The Chinese could demand a devaluation of the dollar when they become the fifth SDR currency. The Chinese pegged their yuan to the dollar after the treasonous US government had passed NAFTA which closed 57,000 manufacturing plants and ended American 12 million jobs. When the Chinese pegged their yuan to the dollar, they froze out their competitors in Mexico and in Asia. But the dollar peg acts as a subsidy to the American government and has forced the Chinese to accumulate trillions of US dollars in cash and Treasury bonds.
The Russians and the Chinese have been selling Treasury bonds and buying gold and gold mines. The Chinese have been pledging American Treasury bonds as collateral to take out loans to invest all over the world. They announced their plan to invest $100 billion in Africa at their 2010 Beijing Conference. They are bailing out Argentina and are talking to Venezuela. And China has just recently pledged $250 billion in investments to Latin America. I think the Chinese are dumping large quantities of dollars.

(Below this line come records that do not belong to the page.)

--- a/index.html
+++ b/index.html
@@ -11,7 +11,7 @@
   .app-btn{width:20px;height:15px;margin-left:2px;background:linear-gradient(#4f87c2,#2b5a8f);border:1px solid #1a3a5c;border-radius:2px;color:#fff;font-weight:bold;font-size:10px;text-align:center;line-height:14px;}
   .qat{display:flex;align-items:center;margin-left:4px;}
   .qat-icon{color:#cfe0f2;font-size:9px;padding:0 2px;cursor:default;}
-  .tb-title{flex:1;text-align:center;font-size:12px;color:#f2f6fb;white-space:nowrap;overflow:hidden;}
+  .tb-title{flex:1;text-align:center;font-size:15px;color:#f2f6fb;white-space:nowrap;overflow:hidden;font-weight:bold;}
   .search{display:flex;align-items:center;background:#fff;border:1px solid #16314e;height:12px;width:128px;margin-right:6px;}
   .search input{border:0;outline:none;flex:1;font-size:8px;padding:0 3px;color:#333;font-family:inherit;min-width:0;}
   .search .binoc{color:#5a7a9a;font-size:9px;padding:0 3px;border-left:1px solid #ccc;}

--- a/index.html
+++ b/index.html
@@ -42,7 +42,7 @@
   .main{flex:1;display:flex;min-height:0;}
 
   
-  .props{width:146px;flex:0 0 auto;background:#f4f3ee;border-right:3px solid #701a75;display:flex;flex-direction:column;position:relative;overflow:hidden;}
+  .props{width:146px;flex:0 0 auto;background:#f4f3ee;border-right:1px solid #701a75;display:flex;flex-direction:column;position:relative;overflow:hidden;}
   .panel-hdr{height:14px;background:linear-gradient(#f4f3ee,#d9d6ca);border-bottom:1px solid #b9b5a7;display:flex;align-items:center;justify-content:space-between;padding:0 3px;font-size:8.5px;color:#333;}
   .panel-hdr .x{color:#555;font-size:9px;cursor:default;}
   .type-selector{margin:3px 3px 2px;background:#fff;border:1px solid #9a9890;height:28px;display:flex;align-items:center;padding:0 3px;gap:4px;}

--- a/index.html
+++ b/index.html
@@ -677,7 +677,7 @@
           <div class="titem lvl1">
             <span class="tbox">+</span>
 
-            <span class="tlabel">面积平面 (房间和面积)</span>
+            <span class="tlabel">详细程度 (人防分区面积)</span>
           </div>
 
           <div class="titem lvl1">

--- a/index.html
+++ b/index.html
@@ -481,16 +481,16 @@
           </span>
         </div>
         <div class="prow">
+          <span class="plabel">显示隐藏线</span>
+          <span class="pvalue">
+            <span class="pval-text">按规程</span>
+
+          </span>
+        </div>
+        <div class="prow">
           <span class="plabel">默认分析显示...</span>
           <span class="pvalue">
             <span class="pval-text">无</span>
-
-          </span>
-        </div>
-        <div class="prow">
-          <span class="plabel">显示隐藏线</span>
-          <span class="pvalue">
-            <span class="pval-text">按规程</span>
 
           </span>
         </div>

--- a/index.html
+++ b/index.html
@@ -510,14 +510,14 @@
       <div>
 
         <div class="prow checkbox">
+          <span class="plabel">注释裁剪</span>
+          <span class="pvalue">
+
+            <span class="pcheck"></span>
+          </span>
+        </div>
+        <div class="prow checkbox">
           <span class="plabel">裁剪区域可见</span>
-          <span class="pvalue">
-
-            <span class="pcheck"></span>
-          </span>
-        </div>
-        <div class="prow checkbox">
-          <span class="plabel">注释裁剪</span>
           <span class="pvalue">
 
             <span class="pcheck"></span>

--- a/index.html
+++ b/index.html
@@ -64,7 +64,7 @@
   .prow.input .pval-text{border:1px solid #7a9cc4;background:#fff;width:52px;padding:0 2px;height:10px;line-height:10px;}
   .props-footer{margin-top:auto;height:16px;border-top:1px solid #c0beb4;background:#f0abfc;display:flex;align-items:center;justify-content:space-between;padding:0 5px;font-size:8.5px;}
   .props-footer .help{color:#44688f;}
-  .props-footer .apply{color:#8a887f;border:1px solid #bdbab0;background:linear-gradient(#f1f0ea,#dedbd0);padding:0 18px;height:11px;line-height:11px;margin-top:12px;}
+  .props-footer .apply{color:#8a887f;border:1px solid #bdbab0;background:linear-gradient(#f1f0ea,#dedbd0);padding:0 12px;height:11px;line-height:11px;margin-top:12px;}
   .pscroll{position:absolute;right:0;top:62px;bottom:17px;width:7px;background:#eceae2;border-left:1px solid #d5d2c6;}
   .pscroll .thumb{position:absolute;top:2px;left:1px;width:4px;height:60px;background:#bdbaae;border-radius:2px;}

Jim Rickards said that the first devaluation of the dollar will be 20 to 30%. But he said there would be several dollar devaluations until the dollar was devalued 80%. This would raise the cost of imported goods 500% to US consumers. That would reduce half of America to abject poverty and cause Nationwide Food Riots.
This need not be.
If Unpayable Debts create Depressions, then we ought not to allow Bankers to charge us interest for creating our money out of nothing.
If Bankers increase the Money Supply 10% in order to add 10% to our debts (i.e. loan us money), then they ought not to be rewarded with interest payments. They offered nothing of their own to us. On the contrary everyone with savings and with wages lost purchasing power when Bankers increased the Money Supply. So why don’t we benefit from money creation? We should because we bear the burden of reduced purchasing power.

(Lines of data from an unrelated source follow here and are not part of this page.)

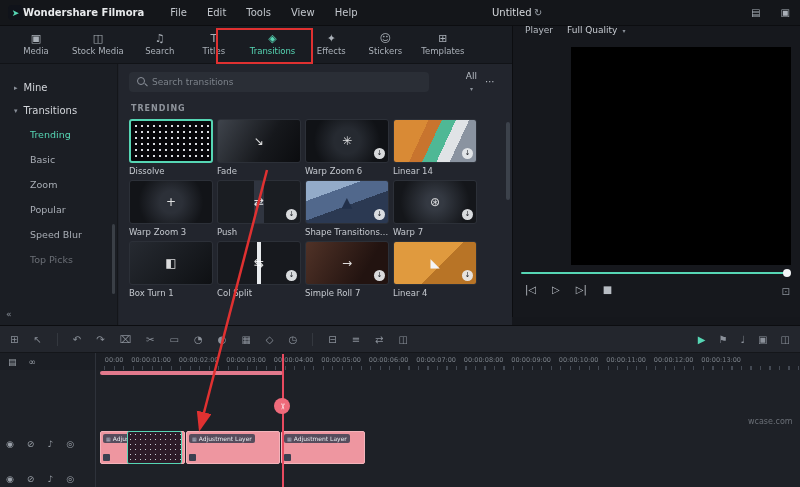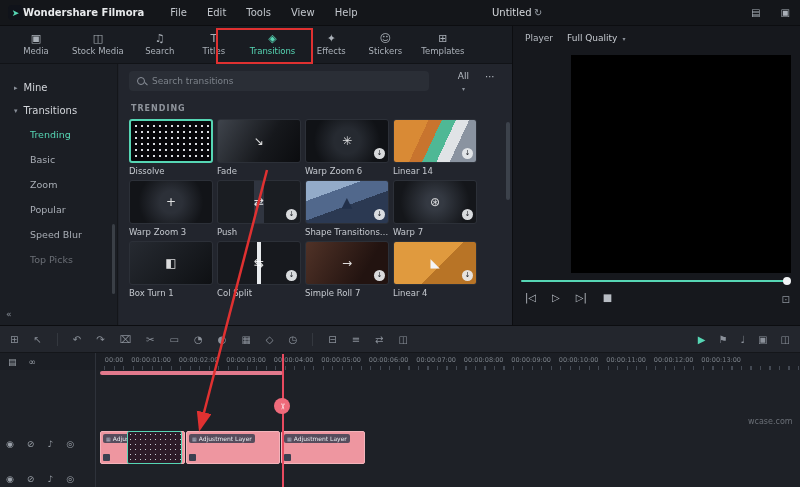--- a/index.html
+++ b/index.html
@@ -68,7 +68,7 @@
   .grid-scroll { position:absolute; right:2px; top:58px; width:4px; height:78px; background:#3c424b; border-radius:2px; }
 
   
-  .player-panel { position:absolute; top:26px; left:512px; right:0; height:299px; background:#16181d; border-left:1px solid #0c0d10; }
+  .player-panel { position:absolute; top:18px; left:512px; right:0; height:299px; background:#16181d; border-left:1px solid #0c0d10; }
   .player-head { display:flex; align-items:center; height:24px; padding-left:12px; gap:14px; font-size:9px; color:#b8bdc4; }
   .quality { display:flex; align-items:center; gap:5px; cursor:pointer; color:#c6cad0; }
   .quality .car { font-size:6px; color:#8a9099; }

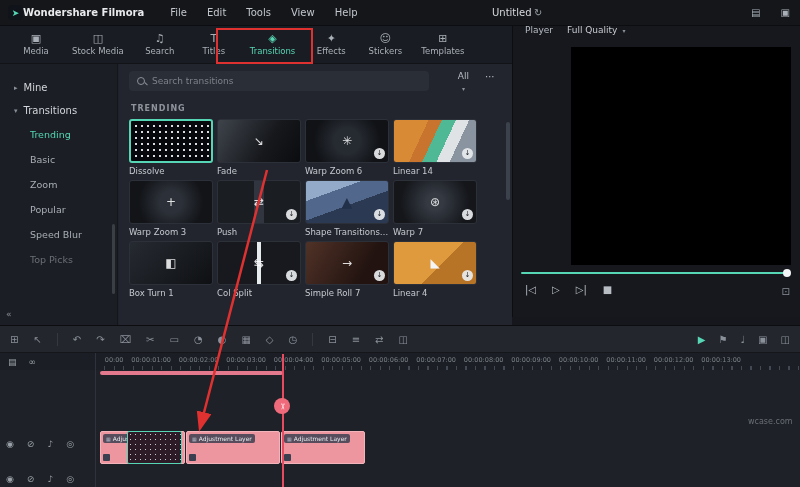--- a/index.html
+++ b/index.html
@@ -33,7 +33,7 @@
   .collapse-btn { position:absolute; left:6px; bottom:6px; color:#8a9099; font-size:9px; cursor:pointer; }
 
   .content { position:absolute; left:119px; top:0; right:0; bottom:0; background:#22252d; overflow:hidden; }
-  .searchrow { display:flex; margin:7px 10px 0 10px; gap:16px; }
+  .searchrow { display:flex; align-items:center; margin:7px 10px 0 10px; gap:8px; }
   .searchbox { flex:0 0 300px; height:20px; background:#2a2e36; border-radius:4px; display:flex; align-items:center; padding:0 8px; gap:6px; }
   .mag { position:relative; width:9px; height:9px; flex:0 0 9px; }
   .mag::before { content:""; position:absolute; left:0; top:0; width:6px; height:6px; border:1.4px solid #8a9099; border-radius:50%; }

If government created the printed currency and the checking account money, then we could all benefit. If the Money Supply grew at approximately the same rate as GDP, then the ratio of money to available goods and services would remain constant. This would offer us stable prices.
America would need to create $550 billion a year in new money if we returned to normal growth. I would like to spend $200 billion a year on building new infrastructure and repairing the old. If your state had 2% of the US population, then your share would be $4 billion a year in free money.
Currently, new bridges and schools are financed from bonds. And like home mortgages most of the payments go to interest. Why should the bank make more than the men who built your house or that new bridge? We ought to finance all infrastructure from newly created money at zero cost to taxpayers. America will need 20 years to catch up with the backlog of repairs and to modernize the country’s physical assets.
If you combine this $200 billion a year in aid with Debt Cancellation of federal, state and local bonds, then you can understand how easy it would be to eliminate property taxes on homes.
As I have said, we need Debt Cancellation. Catherine Austin Fitts said Wall Street stole $40 trillion from us and will steal tens of trillions more. It is only fair that we fund Debt Cancellation by arresting the Bankers and seizing their assets. I have said that if we had a military coup of junior officers, that they could invade Lichtenstein, the Cayman Islands and other offshore bank havens to seize assets. Of particular interest would be the lawyers who would know the corporate names of hot money investors. A lot of that stolen money is invested in America under foreign corporate names. All those bonds, shares and real estate investments need to be seized.
The alternative means of cancelling Unpayable Debts are Hyperinflation like Germany in 1923 and foreclosures like 1933 America. Either one at this time could destroy America, Europe and most of the world.
We must have a non-interest bearing, debt free currency like Lincoln’s Greenbacks to be combined with Debt Cancellation to be funded by asset seizures from arrested Bankers and other criminals.
Only after these events have taken place can we say Bankers Uber Alles has ended.